Required Records Doctrine
While debate continues over whether the standard of wilfulness
is edging lower, in three circuits there seems to be little debate
that foreign bank account records may be subject to the ‘Required
Records Doctrine’ and thus discoverable in a criminal proceeding.
Most recently, in the case of In re Grand Jury Subpoena,
696 F3d 428 (5th Cir 2012), the Fifth Circuit Court of Appeals
ordered the production of foreign bank account records that are
required to be under Treasury Department regulations by a witness
who was a target of a grand jury investigation of allegations that
he was using Swiss bank accounts to avoid US income tax. The
witness refused to produce the records, relying on his Fifth
Amendment privilege against self-incrimination. The Fifth Circuit,
in reversing the district court, found that the privilege did not
apply because the record-keeping requirement under the Bank
Secrecy Act (Title 31) falls within the Required Records
Doctrine, which applies when three premises are met:
1the purposes of the record-keeping requirement must
be ‘essentially regulatory’ and serve purposes other than criminal
law enforcement2the records sought must be of a kind ‘customarily
kept’ by the regulated party; and3the records must have
‘public aspects’ to them, which would render them analogous to
public documents.
The court concluded that all three premises had been met. It
found that the requirement to maintain and produce foreign bank
account records is ‘essentially regulatory’ in nature because there
is nothing inherently illegal about having a foreign bank account
(as opposed to a completely illegal activity such as narcotics or
human trafficking ). It was uncontested that the bank records
sought are of a kind that are ‘customarily kept’ by a reasonable
accountholder. Finally, although the court acknowledged that bank
account records are usually viewed as private, it nevertheless
found that there were sufficient ‘public aspects’ to satisfy the
Required Records Doctrine. In so finding, the court focused on the
fact that the Treasury Department shares the information it
collects pursuant to the Bank Secrecy Act’s record-keeping
and reporting requirements with various other agencies, and such
data-sharing is designed to serve an important public purpose (e.g.

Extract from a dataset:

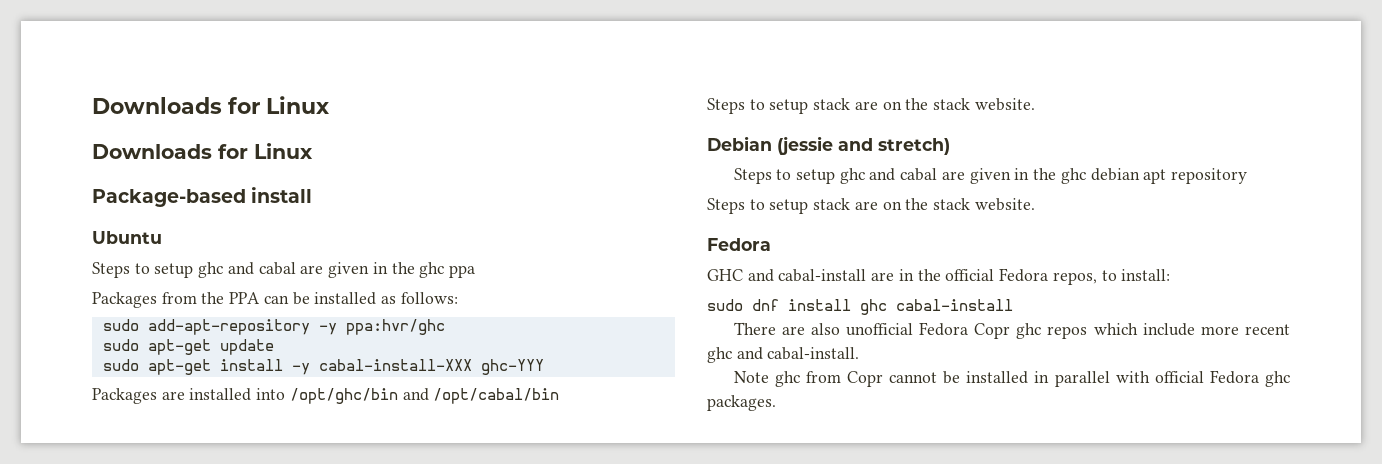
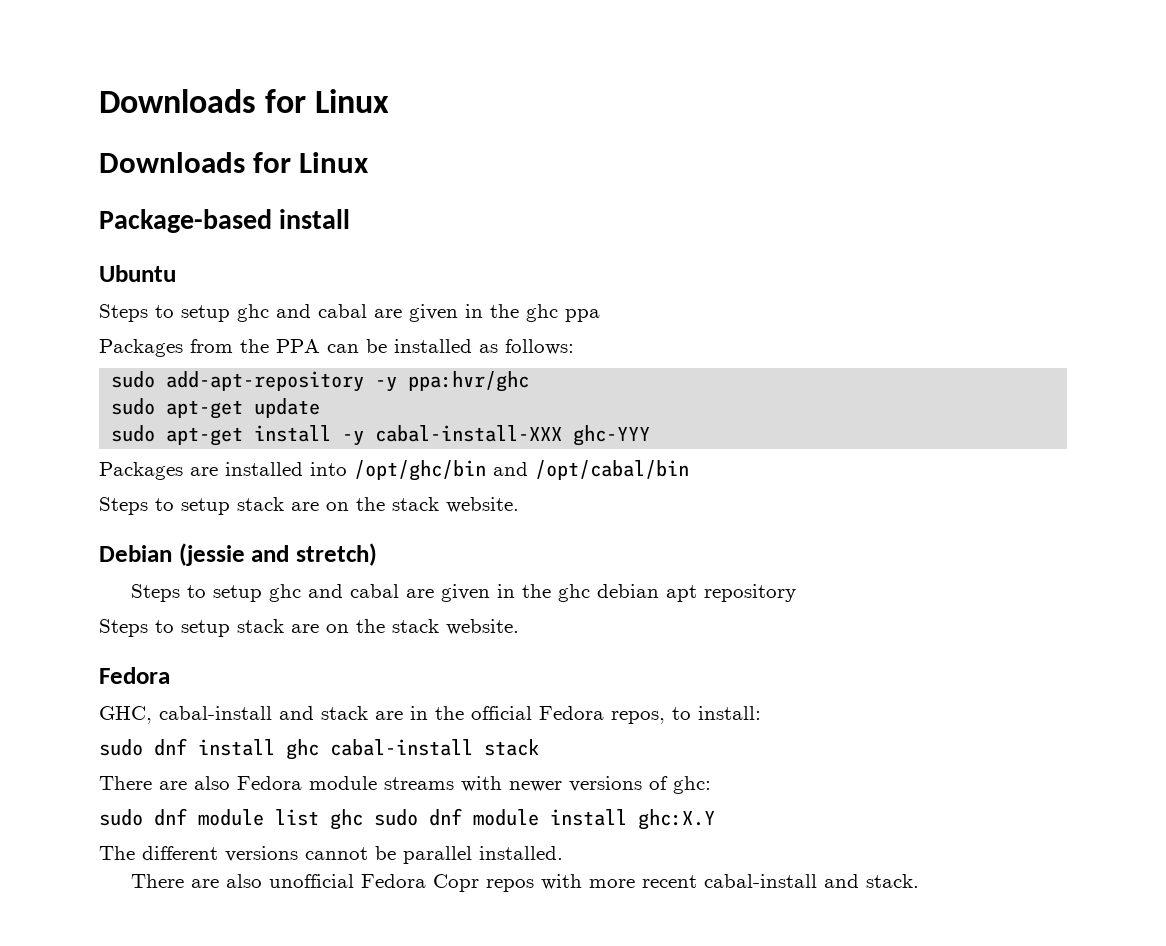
[707,269,867,282] GHC and cabal-install -> [99,706,368,724] GHC, cabal-install and stack
(1013, 305) none -> [484,739,539,756] [99,776,711,794] [99,808,715,830] [99,846,563,864] stack // There are also Fedora module streams with newer versions of ghc: // sudo dnf module list ghc sudo dnf module install ghc:X.Y // The different versions cannot be parallel installed.
[1016,323,1290,339] [707,347,860,363] [733,370,1290,387] [707,395,776,411] ghc repos which include more recent ghc and cabal-install. // Note ghc from Copr cannot be installed in parallel with official Fedora ghc packages. -> [486,874,920,892] repos with more recent cabal-install and stack.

federal economic and financial analysis and planning), which is
‘sufficient to imbue otherwise private foreign bank account
records’ with ‘public aspects’ sufficient to satisfy the third
prong of the Required Records Doctrine.
The Seventh Circuit, in In re Special February 2011-1 Grand
Jury Subpoena Dated 12 September 2011, 691 F3d 903 (7th Cir
2012), and the Ninth Circuit, in In re Grand Jury Investigation
MH, 648 F3d 1067 (9th Cir 2011), have reached the same results
in those jurisdictions.
In conclusion
Irrespective of the bad facts in each of the cases above, these
cases may illustrate that the politicisation of undeclared offshore
assets has trickled down to the judiciary, and maybe even created a
slight bias in favour of the US government. In any event, at the
least, the aforementioned cases should be considered when giving
advice on undeclared offshore assets.